> **About this task**: In the material below, find each line holding the string "position" and copy it.

Data in this exercise Start Marker

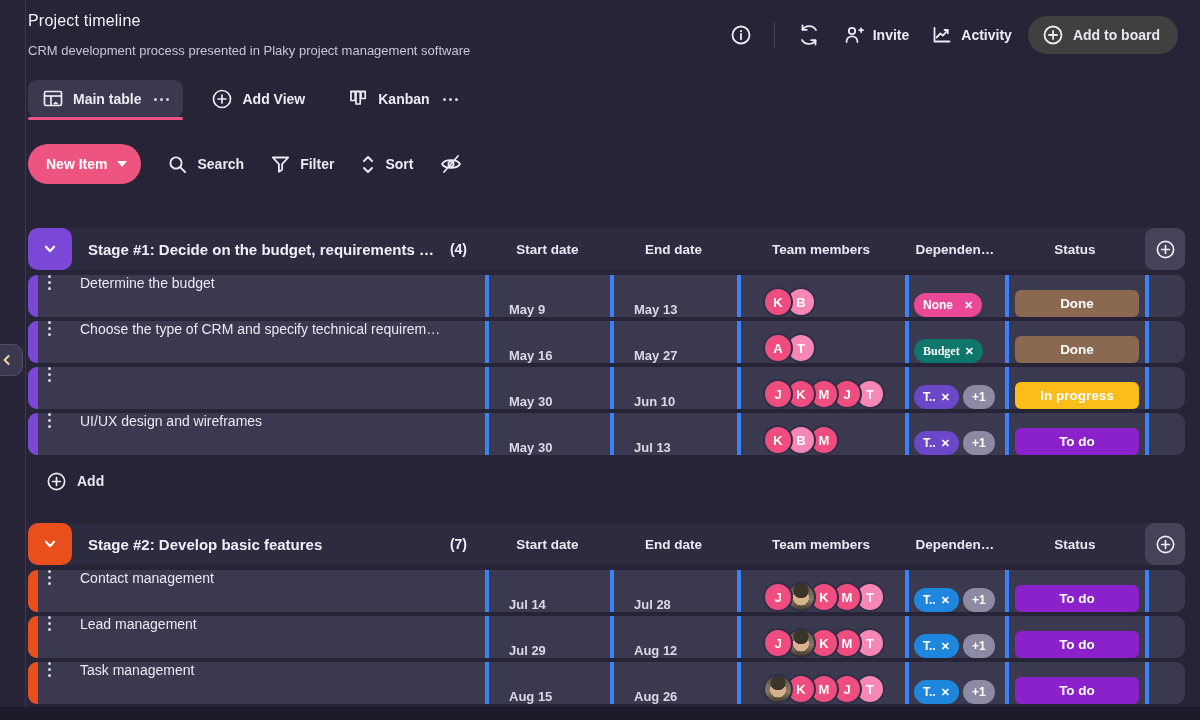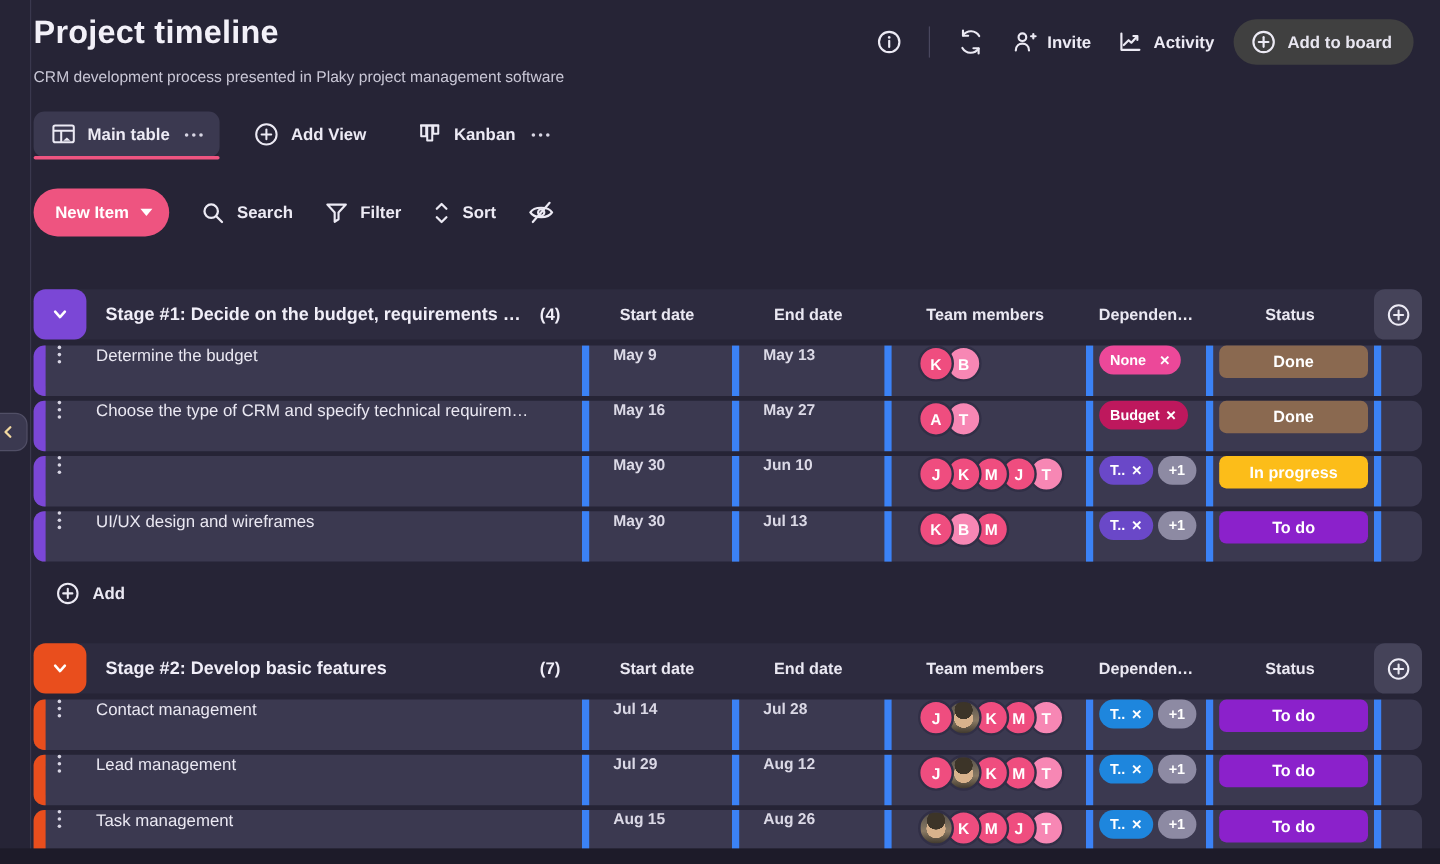--- a/index.html
+++ b/index.html
@@ -13,21 +13,21 @@
   .rail { position:absolute; left:0; top:0; bottom:0; width:26px; border-right:1px solid #3a384e; }
   .collapse-btn {
     position:absolute; left:-9px; top:344px; width:32px; height:32px;
     border-radius:10px; background:#3b3950; border:1px solid #514f66;
     display:flex; align-items:center; justify-content:center; cursor:pointer; z-index:6;
   }
   .content { position:absolute; left:28px; top:0; right:0; padding-top:12px; }
 
   
   .top { display:flex; justify-content:space-between; align-items:flex-start; padding-right:22px; }
-  .page-title { font-size:27px; font-weight:700; color:#f2f0f8; letter-spacing:.2px; }
+  .page-title { font-size:16px; font-weight:400; color:#f2f0f8; letter-spacing:.2px; }
   .subtitle { margin-top:13px; font-size:13px; color:#c9c7d6; }
   .top-actions { display:flex; align-items:center; gap:10px; margin-top:4px; }
   .icon-btn { display:flex; align-items:center; gap:8px; padding:6px; border-radius:8px; cursor:pointer;
               font-size:14px; font-weight:600; color:#eceaf4; }
   .v-div { width:1px; height:26px; background:#49475e; margin:0 6px; }
   .pill-btn {
     display:flex; align-items:center; gap:9px; height:38px; padding:0 18px 0 14px;
     background:#404040; border-radius:19px; font-size:14px; font-weight:600; cursor:pointer;
   }
 
@@ -69,21 +69,21 @@
   .row { position:relative; display:flex; align-items:center; height:42px; margin-bottom:4px;
          background:#3b3950; border-radius:9px; cursor:pointer; }
   .row::before { content:''; position:absolute; left:0; top:0; bottom:0; width:10px;
                  background:var(--accent); border-radius:9px 0 0 9px; }
   .r-name { flex:none; width:457px; height:100%; display:flex; align-items:flex-start; padding-left:20px; }
   .kebab { width:32px; display:flex; flex-direction:column; gap:3px; align-items:flex-start; cursor:grab; }
   .kebab i { width:3px; height:3px; border-radius:50%; background:#d8d6e4; }
   .kebab i + i { margin-top:0; }
   .item-name { flex:1; min-width:0; font-size:14px; font-weight:500; color:#eae8f2;
                white-space:nowrap; overflow:hidden; text-overflow:ellipsis; padding-right:14px; }
-  .c { height:100%; display:flex; align-items:flex-start; border-left:6px solid #3b82f6; }
+  .c { height:100%; display:flex; align-items:flex-end; border-left:4px solid #3b82f6; }
   .c-date { padding-left:20px; font-size:13px; font-weight:600; color:#dbd9e6; }
   .c-members { padding-left:22px; }
   .avatar { position:relative; width:30px; height:30px; border-radius:50%; border:2px solid #312f46;
             display:flex; align-items:center; justify-content:center;
             font-size:13px; font-weight:700; color:#fff; cursor:pointer; }
   .avatar + .avatar { margin-left:-7px; }
   .avatar.dark { background:#ef4d7f; }
   .avatar.light { background:#f787b4; }
   .avatar.photo { background:
       radial-gradient(circle at 50% 26%, #3c3428 0 32%, transparent 33%),
@@ -346,21 +346,21 @@
               <span>May 27</span>
             </div>
     <div class="c c-members w-members">
               <span style="display:flex;align-items:center;">
                 <span class="avatar dark" style="z-index: 2;">A</span>
                 <span class="avatar light" style="z-index: 1;">T</span>
               </span>
             </div>
     <div class="c c-deps w-deps">
               <span style="display:flex;align-items:center;gap:4px;">
-                <span class="dep-badge" style="background: #be185d;">
+                <span class="dep-badge" style="background: #0f766e; font-family: Liberation Serif, serif;">
                   <span>Budget</span>
                   <span class="x">✕</span>
                 </span>
               </span>
             </div>
     <div class="c c-status w-status">
               <span class="status-pill" style="background: rgb(138, 105, 80);">Done</span>
             </div>
     <div class="c w-extra"></div>
   </div>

Data in this exercise End Marker

> **Written response**:
   .rail { position:absolute; left:0; top:0; bottom:0; width:26px; border-right:1px solid #3a384e; }
     position:absolute; left:-9px; top:344px; width:32px; height:32px;
   .content { position:absolute; left:28px; top:0; right:0; padding-top:12px; }
   .row { position:relative; display:flex; align-items:center; height:42px; margin-bottom:4px;
   .row::before { content:''; position:absolute; left:0; top:0; bottom:0; width:10px;
   .avatar { position:relative; width:30px; height:30px; border-radius:50%; border:2px solid #312f46;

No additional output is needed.